Task statement:
When you transcribe the lines below, keep every word the same and leave the pictures behind.

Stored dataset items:
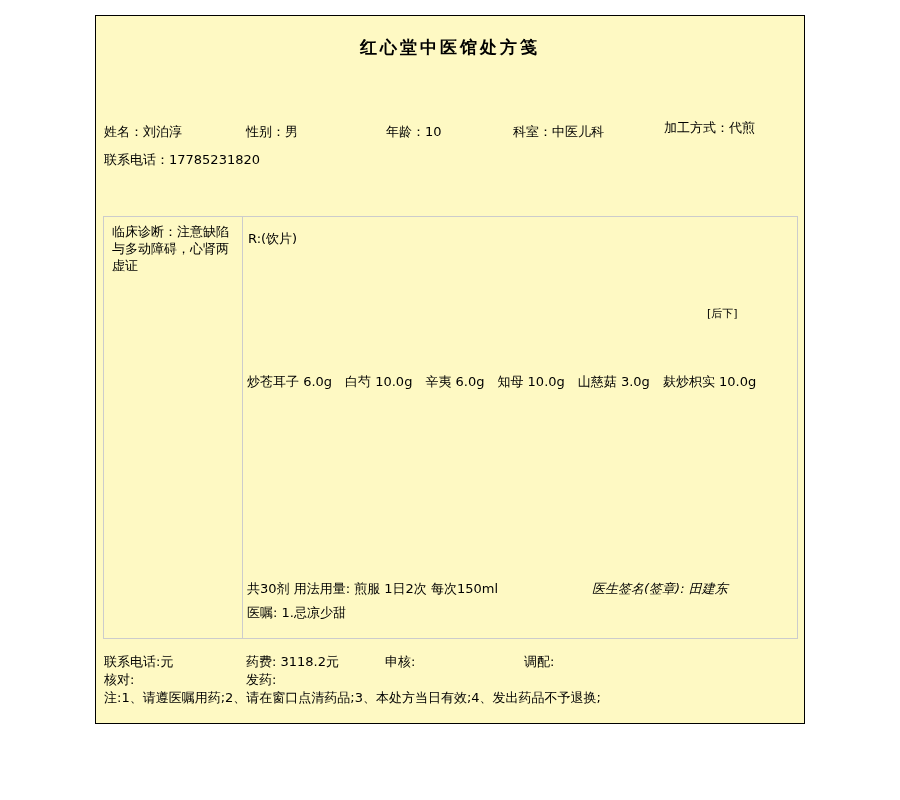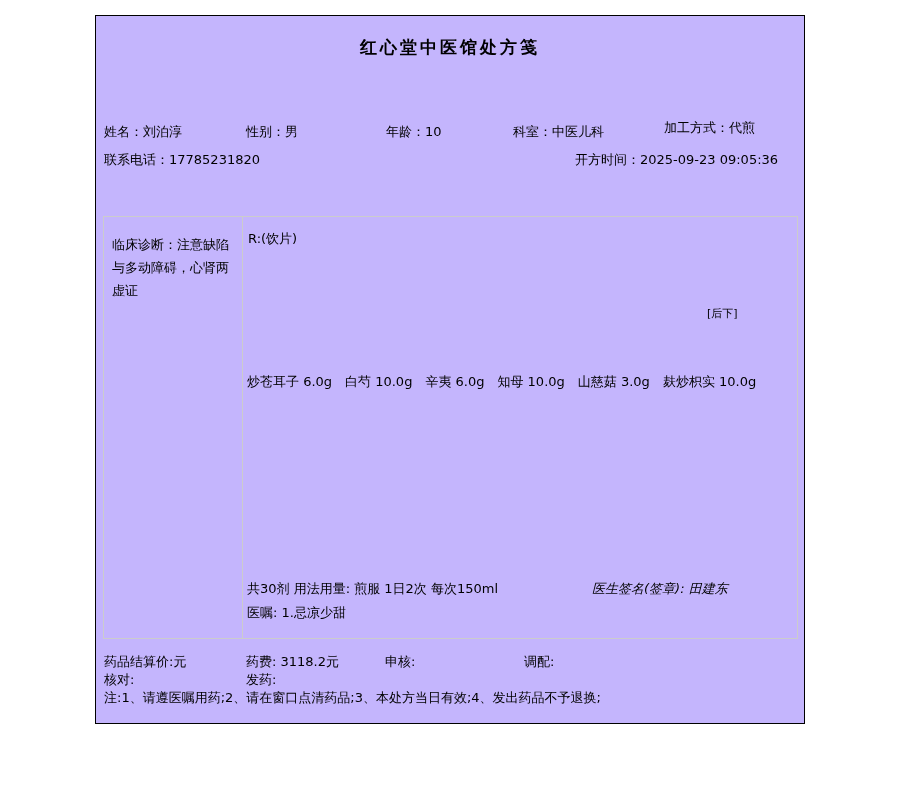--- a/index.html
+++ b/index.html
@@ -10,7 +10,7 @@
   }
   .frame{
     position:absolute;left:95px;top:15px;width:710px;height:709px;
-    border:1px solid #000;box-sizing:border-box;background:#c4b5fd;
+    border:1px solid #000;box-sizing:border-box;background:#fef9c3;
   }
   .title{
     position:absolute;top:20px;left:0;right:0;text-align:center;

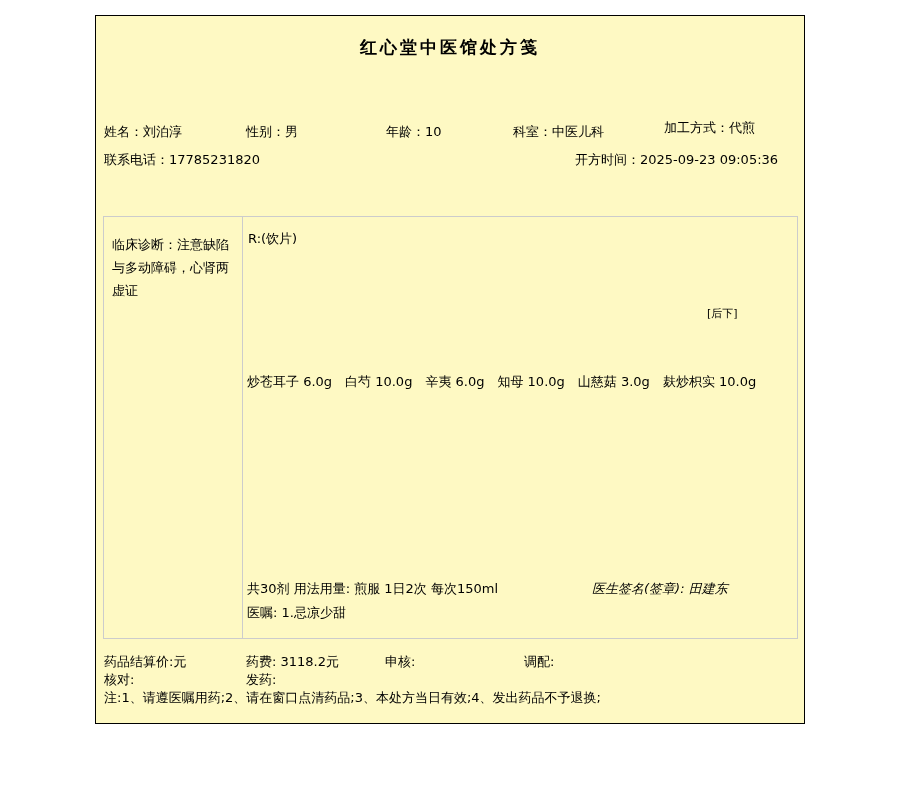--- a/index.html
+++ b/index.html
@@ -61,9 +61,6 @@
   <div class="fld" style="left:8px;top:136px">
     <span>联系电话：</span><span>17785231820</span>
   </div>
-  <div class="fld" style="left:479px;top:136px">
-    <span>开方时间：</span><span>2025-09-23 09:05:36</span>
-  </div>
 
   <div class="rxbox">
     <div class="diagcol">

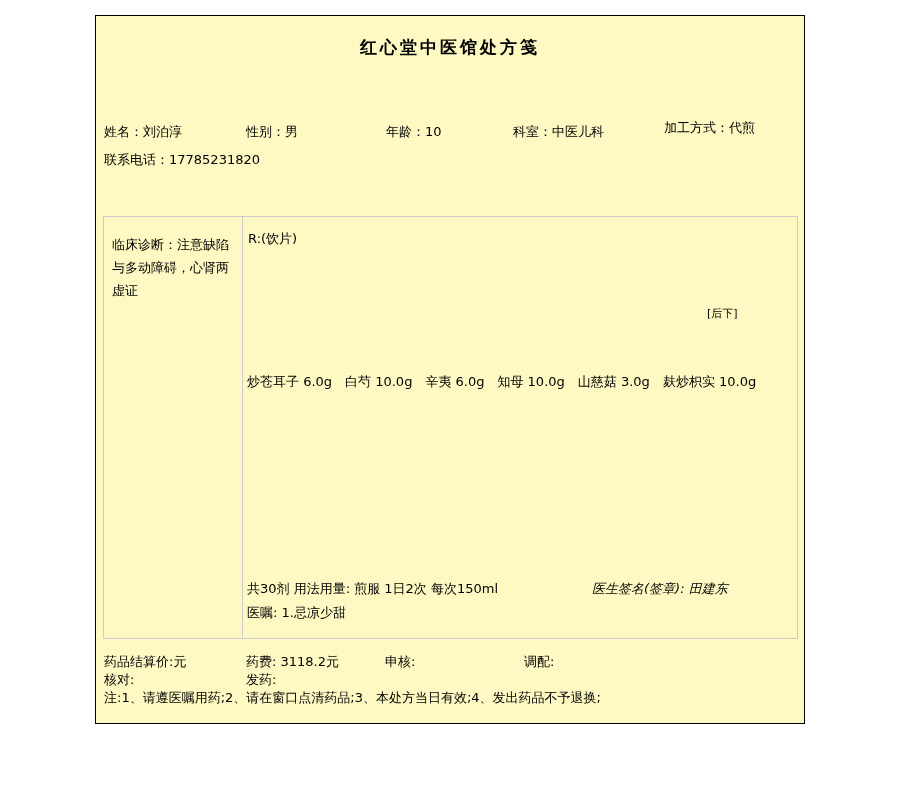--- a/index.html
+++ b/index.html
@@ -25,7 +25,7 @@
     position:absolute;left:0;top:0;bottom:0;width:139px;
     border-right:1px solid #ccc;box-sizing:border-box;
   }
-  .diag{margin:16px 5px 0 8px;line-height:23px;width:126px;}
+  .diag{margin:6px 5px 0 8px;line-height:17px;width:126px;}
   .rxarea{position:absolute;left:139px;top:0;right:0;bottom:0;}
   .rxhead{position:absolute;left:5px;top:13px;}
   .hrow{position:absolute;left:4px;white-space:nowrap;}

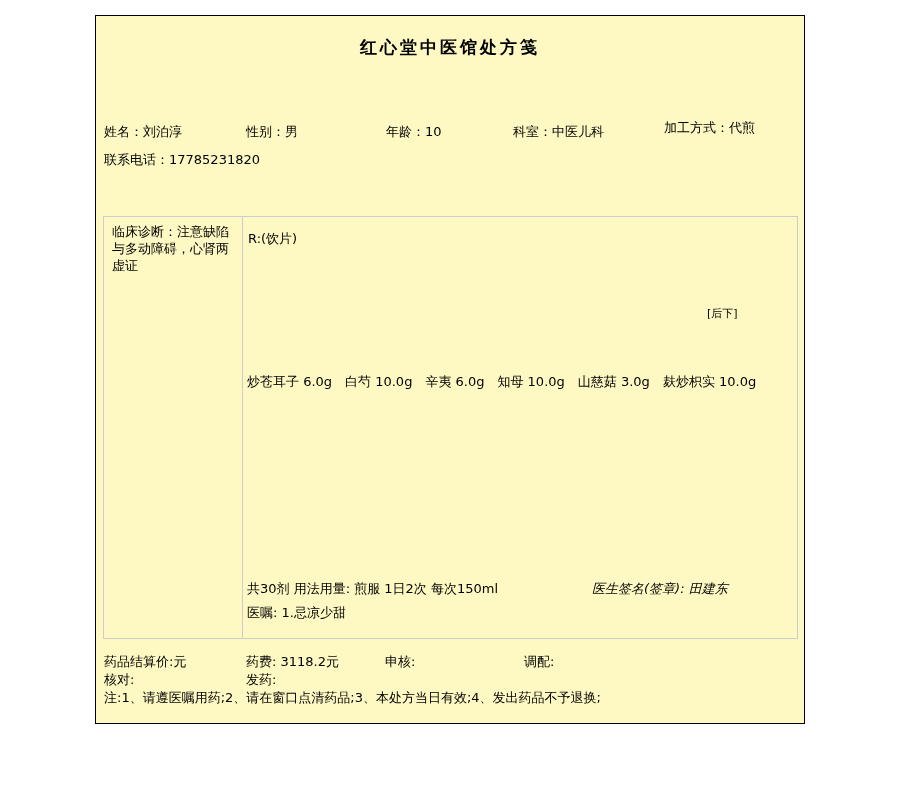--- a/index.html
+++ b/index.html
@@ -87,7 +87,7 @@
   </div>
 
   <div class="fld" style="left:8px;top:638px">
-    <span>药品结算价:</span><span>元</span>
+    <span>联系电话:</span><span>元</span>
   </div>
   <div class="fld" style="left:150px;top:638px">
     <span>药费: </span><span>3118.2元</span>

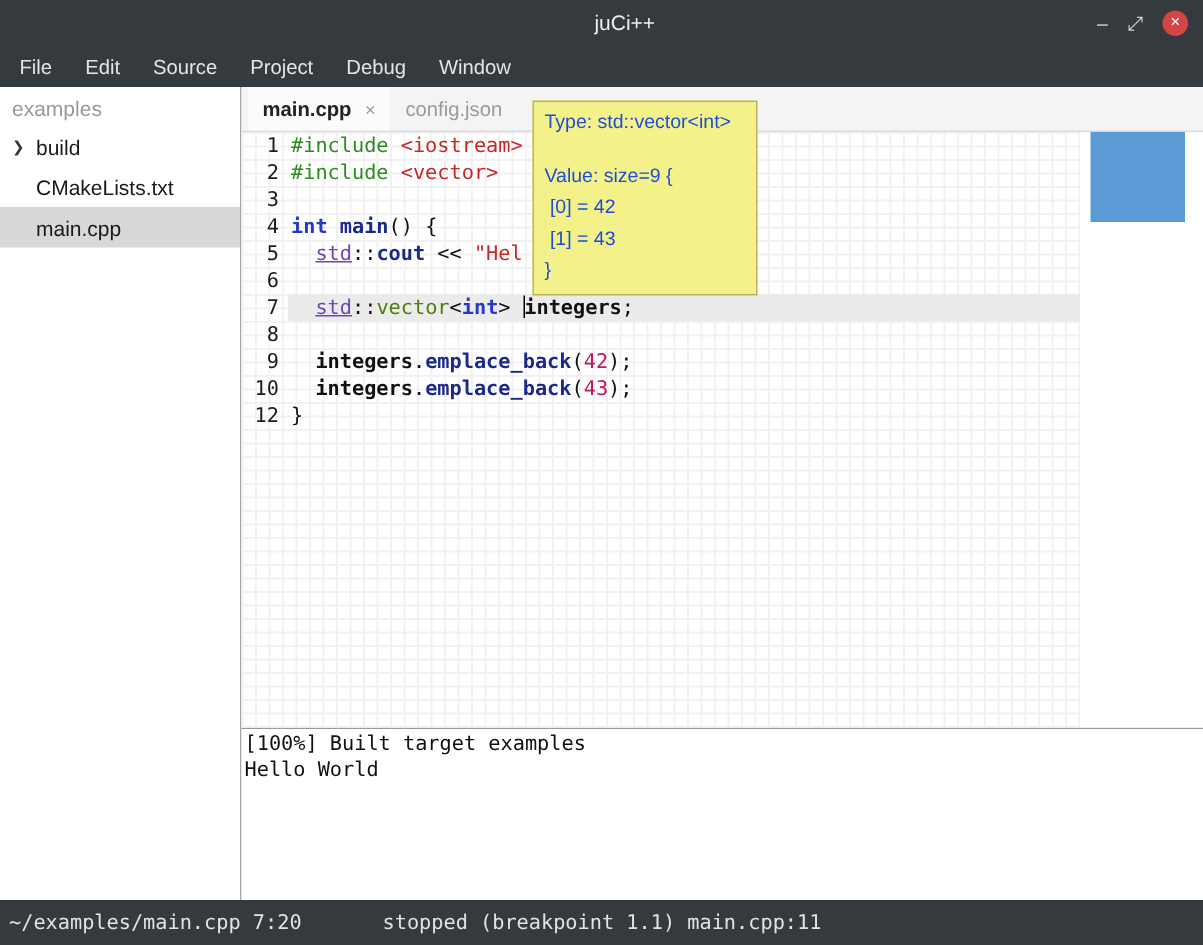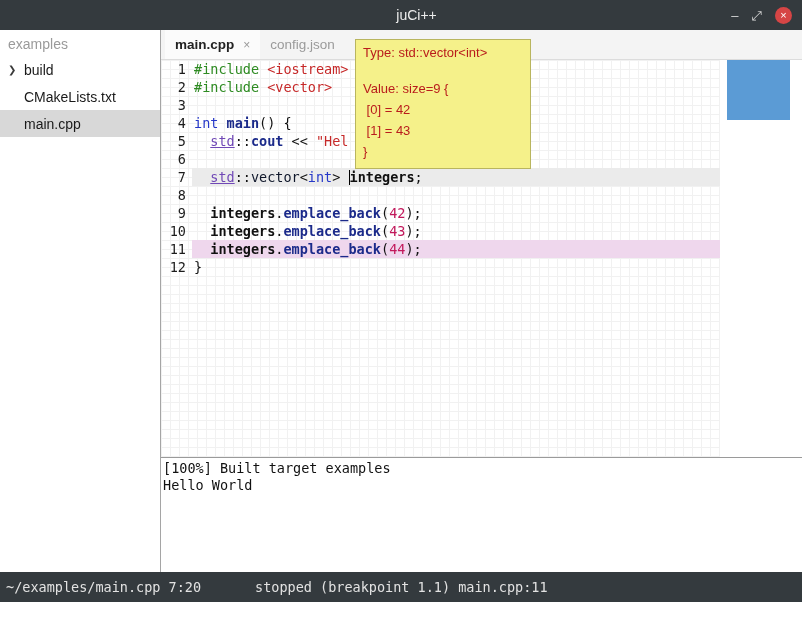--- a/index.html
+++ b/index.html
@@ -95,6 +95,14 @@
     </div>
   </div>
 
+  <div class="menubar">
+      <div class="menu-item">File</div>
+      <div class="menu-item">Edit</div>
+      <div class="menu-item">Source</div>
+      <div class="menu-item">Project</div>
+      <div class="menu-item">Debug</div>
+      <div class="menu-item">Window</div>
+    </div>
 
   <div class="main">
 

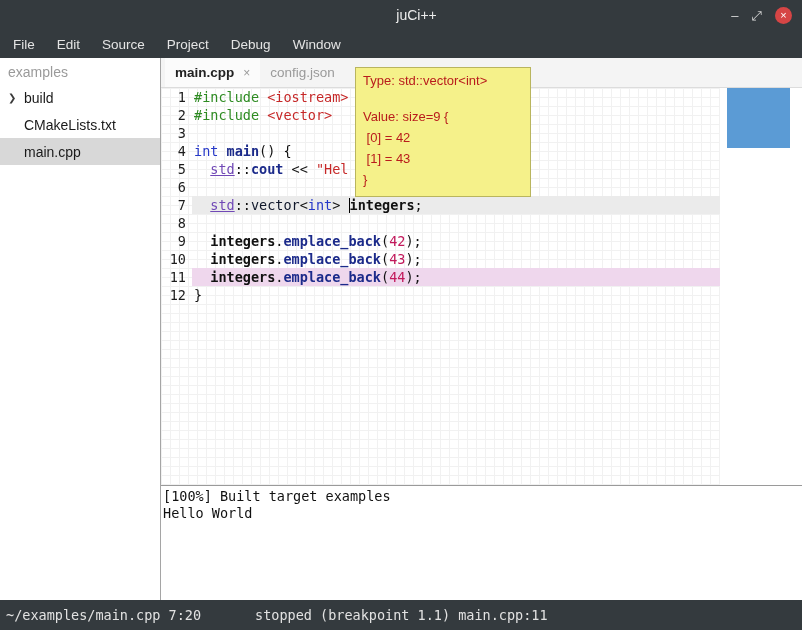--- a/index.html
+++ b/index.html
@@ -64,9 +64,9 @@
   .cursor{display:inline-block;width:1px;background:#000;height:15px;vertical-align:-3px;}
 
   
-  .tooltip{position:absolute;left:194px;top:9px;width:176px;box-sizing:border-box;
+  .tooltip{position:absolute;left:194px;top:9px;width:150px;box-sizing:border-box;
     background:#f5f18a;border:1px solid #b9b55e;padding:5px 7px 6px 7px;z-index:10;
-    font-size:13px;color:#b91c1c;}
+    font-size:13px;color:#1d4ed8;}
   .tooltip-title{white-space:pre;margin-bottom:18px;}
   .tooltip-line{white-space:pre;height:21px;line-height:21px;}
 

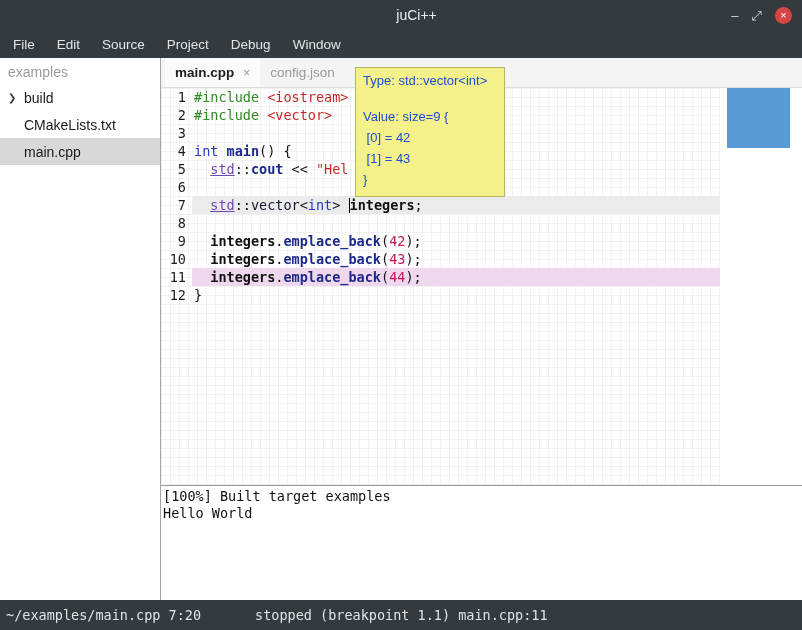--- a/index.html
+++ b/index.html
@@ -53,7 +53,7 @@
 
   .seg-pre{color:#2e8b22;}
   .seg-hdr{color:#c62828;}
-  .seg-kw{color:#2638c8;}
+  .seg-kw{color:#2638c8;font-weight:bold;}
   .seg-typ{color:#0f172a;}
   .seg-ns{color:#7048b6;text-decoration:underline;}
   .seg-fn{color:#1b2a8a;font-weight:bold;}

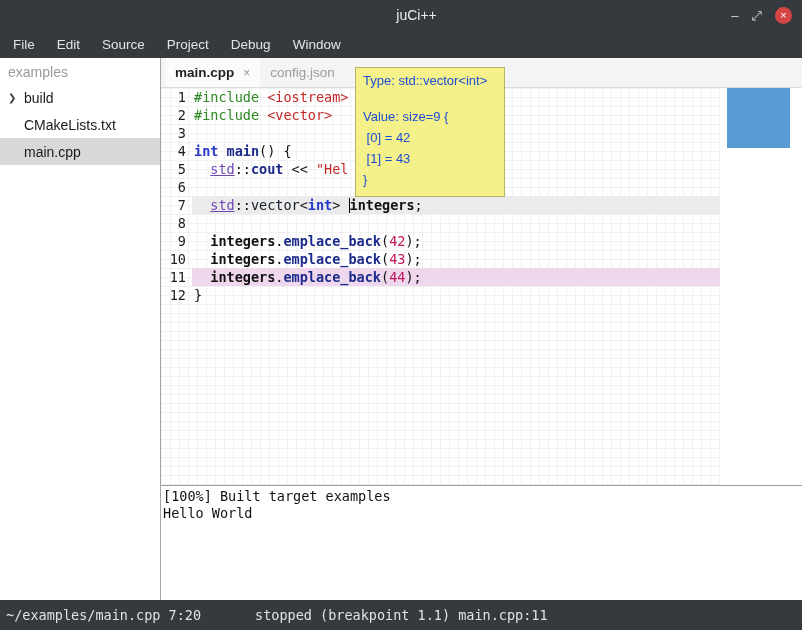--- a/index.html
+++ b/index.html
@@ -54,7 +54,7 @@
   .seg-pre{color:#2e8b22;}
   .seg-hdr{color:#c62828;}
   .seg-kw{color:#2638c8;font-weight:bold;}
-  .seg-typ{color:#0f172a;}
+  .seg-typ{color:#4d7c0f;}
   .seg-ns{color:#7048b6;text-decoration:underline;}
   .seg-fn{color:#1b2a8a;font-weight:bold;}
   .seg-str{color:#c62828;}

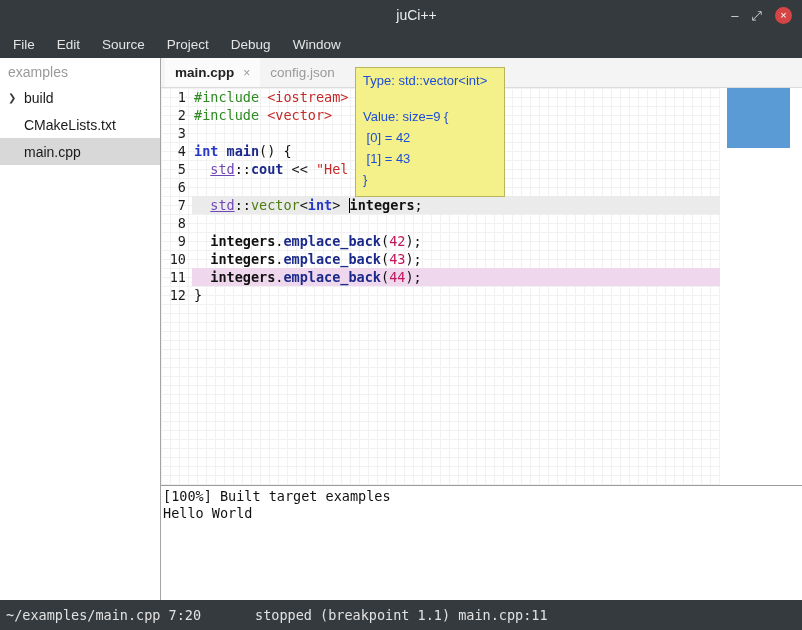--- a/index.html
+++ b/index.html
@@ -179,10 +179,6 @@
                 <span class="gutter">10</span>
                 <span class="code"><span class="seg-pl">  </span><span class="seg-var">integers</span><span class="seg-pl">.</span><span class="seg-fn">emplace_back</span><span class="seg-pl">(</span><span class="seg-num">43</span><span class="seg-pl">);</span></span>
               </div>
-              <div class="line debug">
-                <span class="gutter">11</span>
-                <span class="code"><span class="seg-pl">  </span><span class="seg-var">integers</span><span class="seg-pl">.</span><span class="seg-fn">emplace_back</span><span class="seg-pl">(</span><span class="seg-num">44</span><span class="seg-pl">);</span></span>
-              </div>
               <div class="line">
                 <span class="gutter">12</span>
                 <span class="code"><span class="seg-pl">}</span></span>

Result:
--- a/index.html
+++ b/index.html
@@ -10,7 +10,7 @@
   }
   .frame{
     position:absolute;left:95px;top:15px;width:710px;height:709px;
-    border:1px solid #000;box-sizing:border-box;background:#c4b5fd;
+    border:1px solid #000;box-sizing:border-box;background:#fef9c3;
   }
   .title{
     position:absolute;top:20px;left:0;right:0;text-align:center;

--- a/index.html
+++ b/index.html
@@ -61,9 +61,6 @@
   <div class="fld" style="left:8px;top:136px">
     <span>联系电话：</span><span>17785231820</span>
   </div>
-  <div class="fld" style="left:479px;top:136px">
-    <span>开方时间：</span><span>2025-09-23 09:05:36</span>
-  </div>
 
   <div class="rxbox">
     <div class="diagcol">

--- a/index.html
+++ b/index.html
@@ -25,7 +25,7 @@
     position:absolute;left:0;top:0;bottom:0;width:139px;
     border-right:1px solid #ccc;box-sizing:border-box;
   }
-  .diag{margin:16px 5px 0 8px;line-height:23px;width:126px;}
+  .diag{margin:6px 5px 0 8px;line-height:17px;width:126px;}
   .rxarea{position:absolute;left:139px;top:0;right:0;bottom:0;}
   .rxhead{position:absolute;left:5px;top:13px;}
   .hrow{position:absolute;left:4px;white-space:nowrap;}

--- a/index.html
+++ b/index.html
@@ -87,7 +87,7 @@
   </div>
 
   <div class="fld" style="left:8px;top:638px">
-    <span>药品结算价:</span><span>元</span>
+    <span>联系电话:</span><span>元</span>
   </div>
   <div class="fld" style="left:150px;top:638px">
     <span>药费: </span><span>3118.2元</span>

--- a/index.html
+++ b/index.html
@@ -95,6 +95,14 @@
     </div>
   </div>
 
+  <div class="menubar">
+      <div class="menu-item">File</div>
+      <div class="menu-item">Edit</div>
+      <div class="menu-item">Source</div>
+      <div class="menu-item">Project</div>
+      <div class="menu-item">Debug</div>
+      <div class="menu-item">Window</div>
+    </div>
 
   <div class="main">
 

--- a/index.html
+++ b/index.html
@@ -64,9 +64,9 @@
   .cursor{display:inline-block;width:1px;background:#000;height:15px;vertical-align:-3px;}
 
   
-  .tooltip{position:absolute;left:194px;top:9px;width:176px;box-sizing:border-box;
+  .tooltip{position:absolute;left:194px;top:9px;width:150px;box-sizing:border-box;
     background:#f5f18a;border:1px solid #b9b55e;padding:5px 7px 6px 7px;z-index:10;
-    font-size:13px;color:#b91c1c;}
+    font-size:13px;color:#1d4ed8;}
   .tooltip-title{white-space:pre;margin-bottom:18px;}
   .tooltip-line{white-space:pre;height:21px;line-height:21px;}
 

--- a/index.html
+++ b/index.html
@@ -53,7 +53,7 @@
 
   .seg-pre{color:#2e8b22;}
   .seg-hdr{color:#c62828;}
-  .seg-kw{color:#2638c8;}
+  .seg-kw{color:#2638c8;font-weight:bold;}
   .seg-typ{color:#0f172a;}
   .seg-ns{color:#7048b6;text-decoration:underline;}
   .seg-fn{color:#1b2a8a;font-weight:bold;}

--- a/index.html
+++ b/index.html
@@ -54,7 +54,7 @@
   .seg-pre{color:#2e8b22;}
   .seg-hdr{color:#c62828;}
   .seg-kw{color:#2638c8;font-weight:bold;}
-  .seg-typ{color:#0f172a;}
+  .seg-typ{color:#4d7c0f;}
   .seg-ns{color:#7048b6;text-decoration:underline;}
   .seg-fn{color:#1b2a8a;font-weight:bold;}
   .seg-str{color:#c62828;}

--- a/index.html
+++ b/index.html
@@ -179,10 +179,6 @@
                 <span class="gutter">10</span>
                 <span class="code"><span class="seg-pl">  </span><span class="seg-var">integers</span><span class="seg-pl">.</span><span class="seg-fn">emplace_back</span><span class="seg-pl">(</span><span class="seg-num">43</span><span class="seg-pl">);</span></span>
               </div>
-              <div class="line debug">
-                <span class="gutter">11</span>
-                <span class="code"><span class="seg-pl">  </span><span class="seg-var">integers</span><span class="seg-pl">.</span><span class="seg-fn">emplace_back</span><span class="seg-pl">(</span><span class="seg-num">44</span><span class="seg-pl">);</span></span>
-              </div>
               <div class="line">
                 <span class="gutter">12</span>
                 <span class="code"><span class="seg-pl">}</span></span>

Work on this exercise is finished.